Côte d’Ivoire/Cacao : les six multinationales posent leurs conditions à la Côte d’ivoire

« Nous avons acheté ce cacao pour pouvoir soulager nos producteurs au moment où les multinationales installées en Côte d’Ivoire, sous prétexte de baisse de la demande en raison de la Covid-19, refusaient d’acheter le cacao à moins que le CCC baisse le prix du cacao de 210 CFA par kilo (400 Usd/tonne) pour en fait se rembourser du DRD », fait comprendre en difficulté un exportateur de la zone San Pedro, ville où la première matière de la Côte d’Ivoire (cacao) est fortement exportée à travers son port.

Cette intervention de cet exportateur, qui n’arrive pas à rentrer dans ses fonds de Rsi, montre bien que la bataille pour l’application du Différentiel de revenu décent (DRD) soutenue par le Conseil café cacao (CCC) de la Côte d’Ivoire et la Cocoa Bords du Ghana semble être perdue d’avance.
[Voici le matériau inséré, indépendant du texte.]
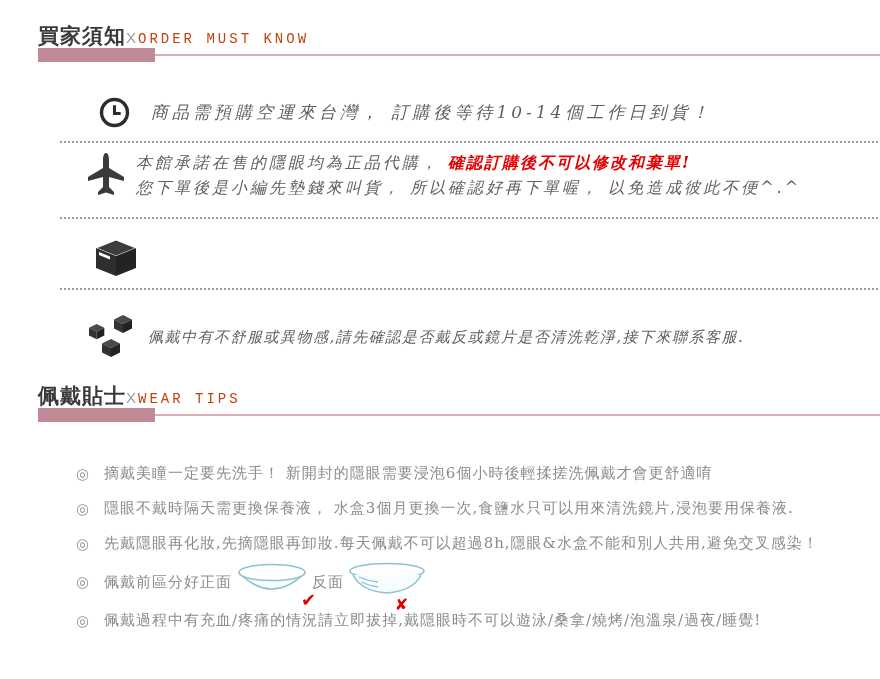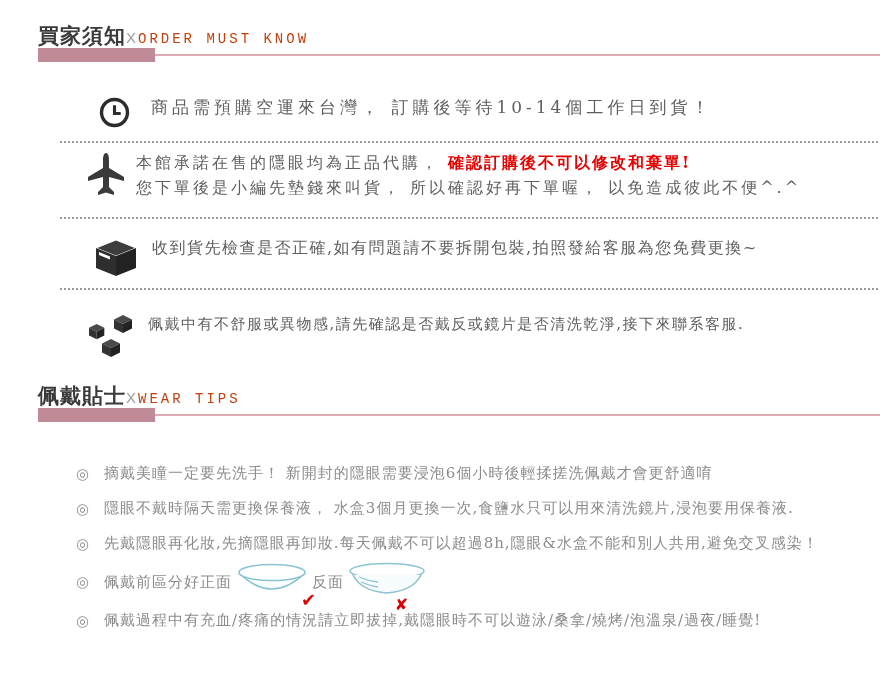"商品需預購空運來台灣， 訂購後等待10-14個工作日到貨！" .row { align-items: none -> center; font-style: none -> italic }
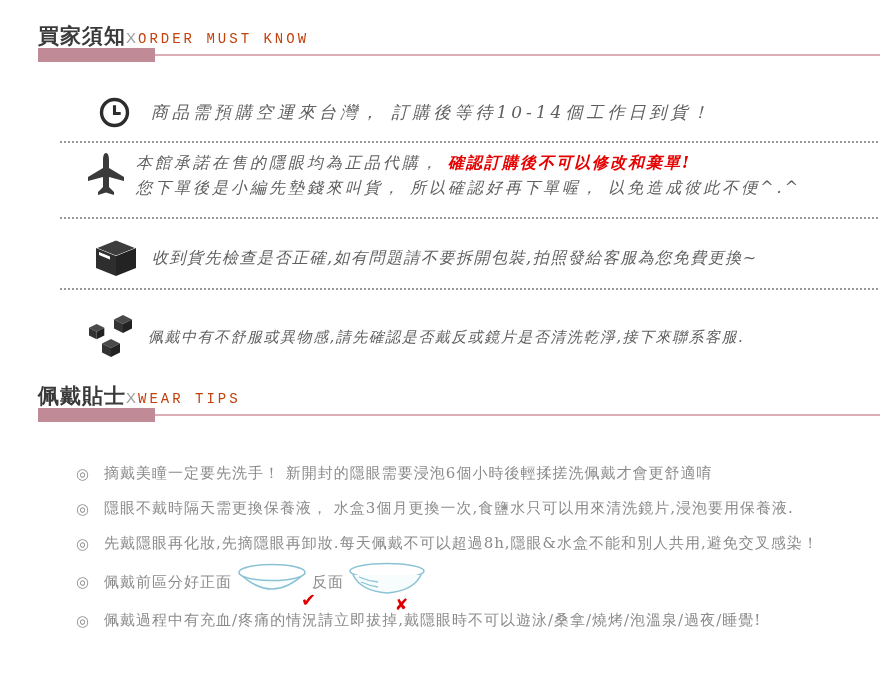"收到貨先檢查是否正確,如有問題請不要拆開包裝,拍照發給客服為您免費更換~" span.notice-text { html: <span>收到貨先檢查是否正確,如有問題請不要拆開包裝,拍照發給客服為您免費更換~</span> -> none }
Malgré les efforts du CCC visant à permettre aux producteurs d’évacuer leurs fèves par le biais des exportateurs ivoiriens, un hic apparait. Près de 100.000 tonnes de fèves achetées par les petits exportateurs locaux dans une sorte d’arrangement (contrats de déblocage au moment du ralentissement des achats entre décembre et février) cherchent preneur.

Selon les acteurs de la filière, habituellement, il est interdit à un exportateur d’acheter des fèves de cacao sans contrats d’exportation et sans contrepartie mais, volontairement, le CCC n’a pas appliqué cette règle pour permettre aux planteurs de vendre les stocks dont ils disposaient entre décembre et février.

« Aujourd’hui, pour vendre aux filiales des 6 multinationales en Côte d’Ivoire le reste de la récolte de cacao encore aux mains des planteurs, le CCC a été contraint de baisser son différentiel d’origine à un niveau très bas et en dessous du marché, de -200 à -250 livres sterling par tonne (hors Drd), soit 400 dollars US/ tonne (220 Fcfa /kg) plus bas que ce qu’elles payaient avant la mise en place du Différentiel de revenu décent, ce que plusieurs observateurs commentent comme un remboursement forcé du DRD sur le prix d’origine », souligne un expert de cette agence britannique.

Le CCC qui croyait bien faire en aidant et les producteurs et les exportateurs se retrouve dans un imbroglio qui explique indirectement que les multinationales détiennent, d’autant plus qu’ils refusent d’acheter au même prix ces 100 000 tonnes détenues par les exportateurs ivoiriens et stockés dans les ports de San Pedro et d’Abidjan. « Le régulateur se heurte aux exigences des multinationales qui réclament un différentiel de -£350 à -£400 par tonne pour ces volumes aux mains des locaux, soit une décote supplémentaire de 150 à 200 Fcfa /kg, par rapport au prix qu’elles paient pour le cacao chargé par leurs filiales ivoiriennes », rapporte cette agence, qui s’appuie également sur la déclaration d’un directeur d’une société internationale d’exportation qui a déjà son propre contrat à exécuter: « aucune multinationale ne souhaite reprendre ces stocks, si le différentiel n’est pas attractif. Disons entre -£350 et -£400 par tonne pour ces volumes ».

Pour les exportateurs locaux, le DRD auquel les multinationales ont adhéré a toujours été prévu comme un surcout du prix d’origine. « Aujourd’hui que ces multinationales ont, par ce chantage, imposé au CCC de baisser le prix de 210 Fcfa/kg pour leurs filiales en Côte d’Ivoire. Elles refusent d’acheter à l’export le cacao des transformateurs et exportateurs ivoiriens au même prix que leurs filiales et demandent que le CCC fasse baisser le prix de ce cacao de 150 à 200Fcfa/kg supplémentaire par rapport à celui de leurs filiales! En quelque sorte, elles nous font payer notre coopération avec le CCC dans la gestion de cette crise », poursuit le Groupement des négociants ivoiriens (GNI) regroupant une quinzaine d’exportateurs de de transformateurs locaux.

Selon une note de Reuters, ils souhaitent que sur chaque contrat d’exportation des multinationales installées en Côte d’Ivoire, 20% soient alloués aux exportateurs locaux pour favoriser l’émergence et l’émancipation d’exportateurs locaux et permettre un accès direct aux chocolatiers et aux industriels. Une proposition qui a, il faut le souligner, trouvé un écho favorable auprès des autorités ivoiriennes, notamment le CCC.